_Work item_. The data below is to be transcribed word for word; pictures are to be excluded.

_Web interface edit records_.
BEGIN

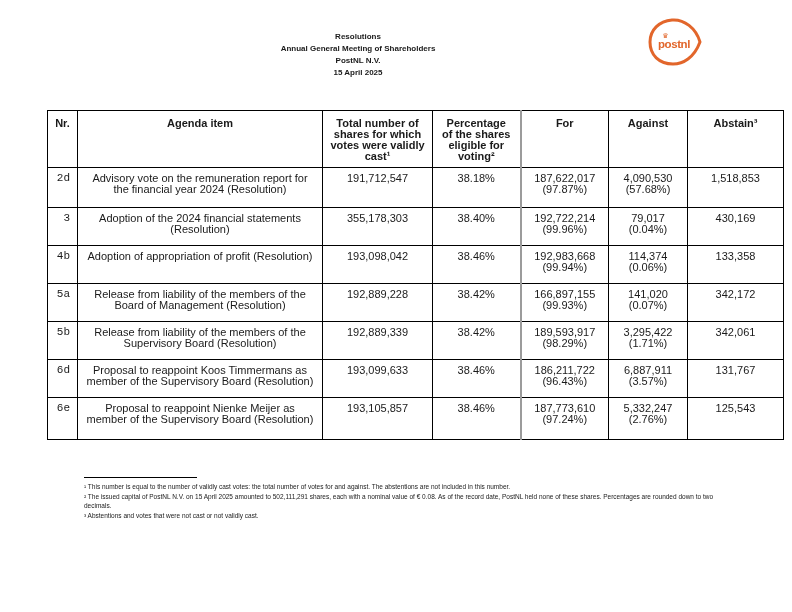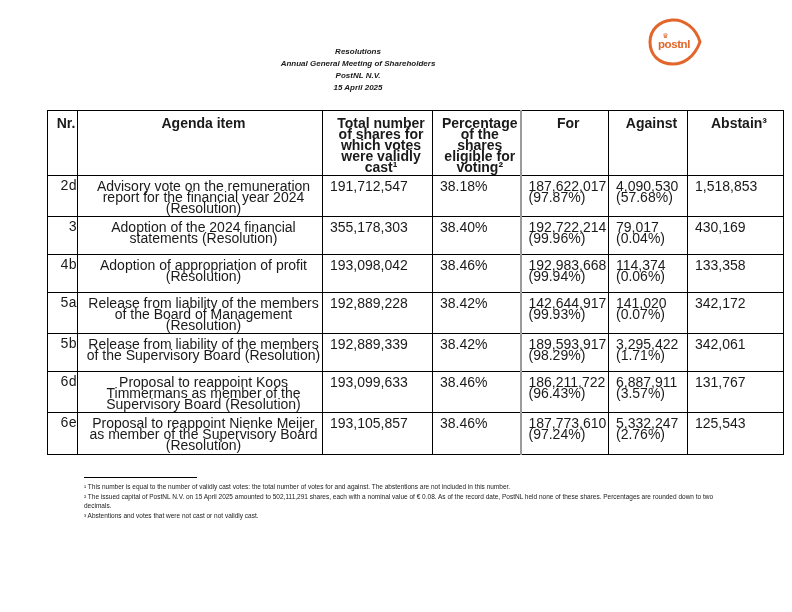--- a/index.html
+++ b/index.html
@@ -13,9 +13,9 @@
   }
   
   .doc-header {
-    position:absolute; top:46px; left:0; width:716px;
+    position:absolute; top:31px; left:0; width:716px;
     text-align:center; font-weight:bold;
-    font-size:8px; line-height:12px;font-style:italic;
+    font-size:8px; line-height:12px;
   }
   
   .logo {

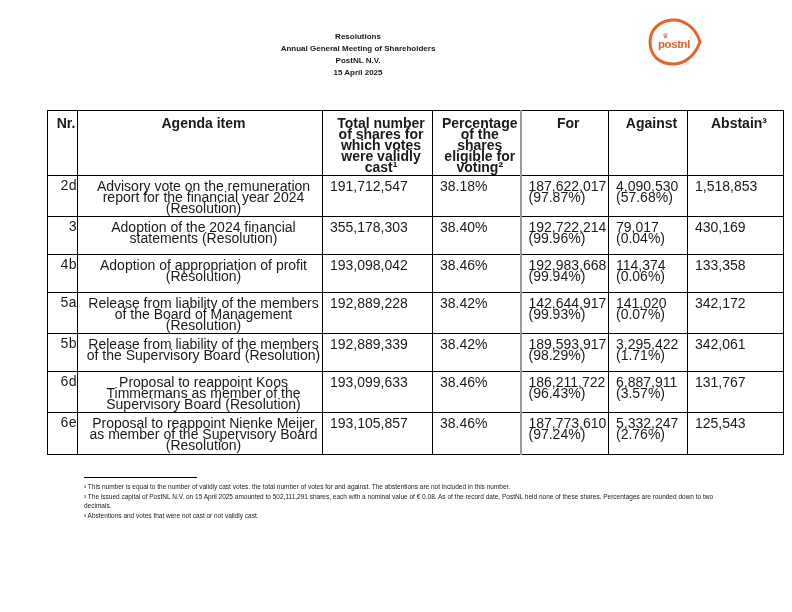--- a/index.html
+++ b/index.html
@@ -29,8 +29,8 @@
   table.results th, table.results td {
     border:1px solid #000;
     vertical-align:top;
-    font-size:14px; line-height:11px;
-    padding:5px 0 2px 7px;
+    font-size:11px; line-height:11px;
+    padding:5px 7px 2px 7px;
     overflow:hidden;
   }
   table.results th {

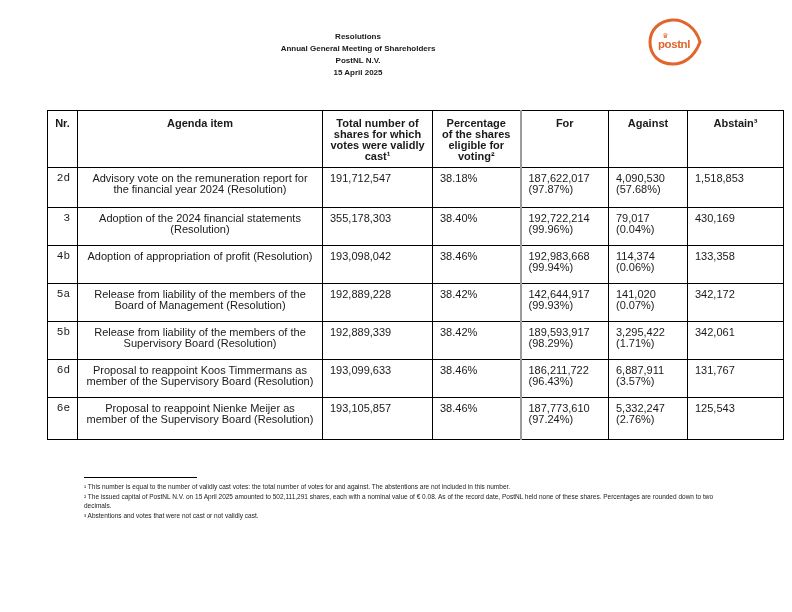--- a/index.html
+++ b/index.html
@@ -39,7 +39,7 @@
   th.h-left { text-align:left; }
   td.c-nr { text-align:right;font-family:Liberation Mono, monospace; }
   td.c-agenda { text-align:center; }
-  td.c-num { text-align:left; }
+  td.c-num { text-align:center; }
   
   .for-border { border-left:2px solid #9b9b9b !important; }
   

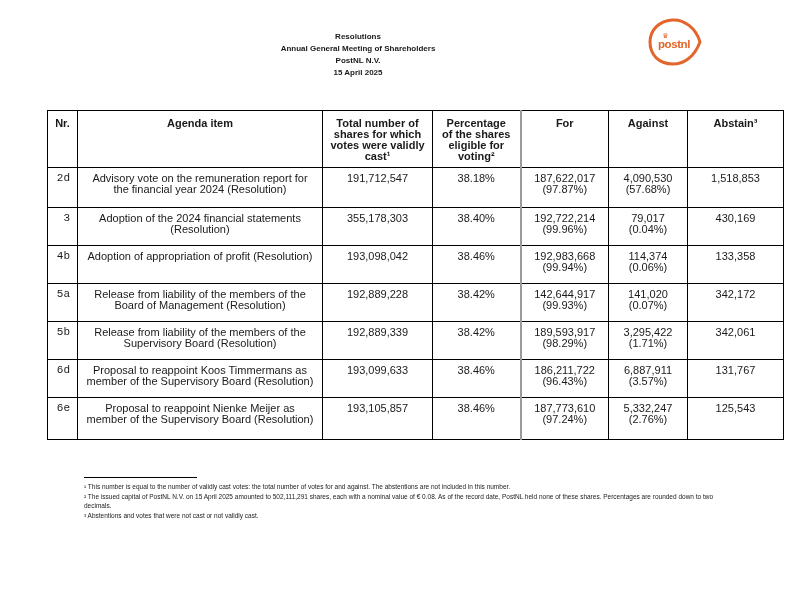--- a/index.html
+++ b/index.html
@@ -150,7 +150,7 @@
     <td class="c-num">192,889,228</td>
     <td class="c-num">38.42%</td>
     <td class="c-num for-border">
-      <div>142,644,917</div>
+      <div>166,897,155</div>
       <div>(99.93%)</div>
     </td>
     <td class="c-num">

END

_Solution to this task_.
--- a/index.html
+++ b/index.html
@@ -13,9 +13,9 @@
   }
   
   .doc-header {
-    position:absolute; top:46px; left:0; width:716px;
+    position:absolute; top:31px; left:0; width:716px;
     text-align:center; font-weight:bold;
-    font-size:8px; line-height:12px;font-style:italic;
+    font-size:8px; line-height:12px;
   }
   
   .logo {

--- a/index.html
+++ b/index.html
@@ -29,8 +29,8 @@
   table.results th, table.results td {
     border:1px solid #000;
     vertical-align:top;
-    font-size:14px; line-height:11px;
-    padding:5px 0 2px 7px;
+    font-size:11px; line-height:11px;
+    padding:5px 7px 2px 7px;
     overflow:hidden;
   }
   table.results th {

--- a/index.html
+++ b/index.html
@@ -39,7 +39,7 @@
   th.h-left { text-align:left; }
   td.c-nr { text-align:right;font-family:Liberation Mono, monospace; }
   td.c-agenda { text-align:center; }
-  td.c-num { text-align:left; }
+  td.c-num { text-align:center; }
   
   .for-border { border-left:2px solid #9b9b9b !important; }
   

--- a/index.html
+++ b/index.html
@@ -150,7 +150,7 @@
     <td class="c-num">192,889,228</td>
     <td class="c-num">38.42%</td>
     <td class="c-num for-border">
-      <div>142,644,917</div>
+      <div>166,897,155</div>
       <div>(99.93%)</div>
     </td>
     <td class="c-num">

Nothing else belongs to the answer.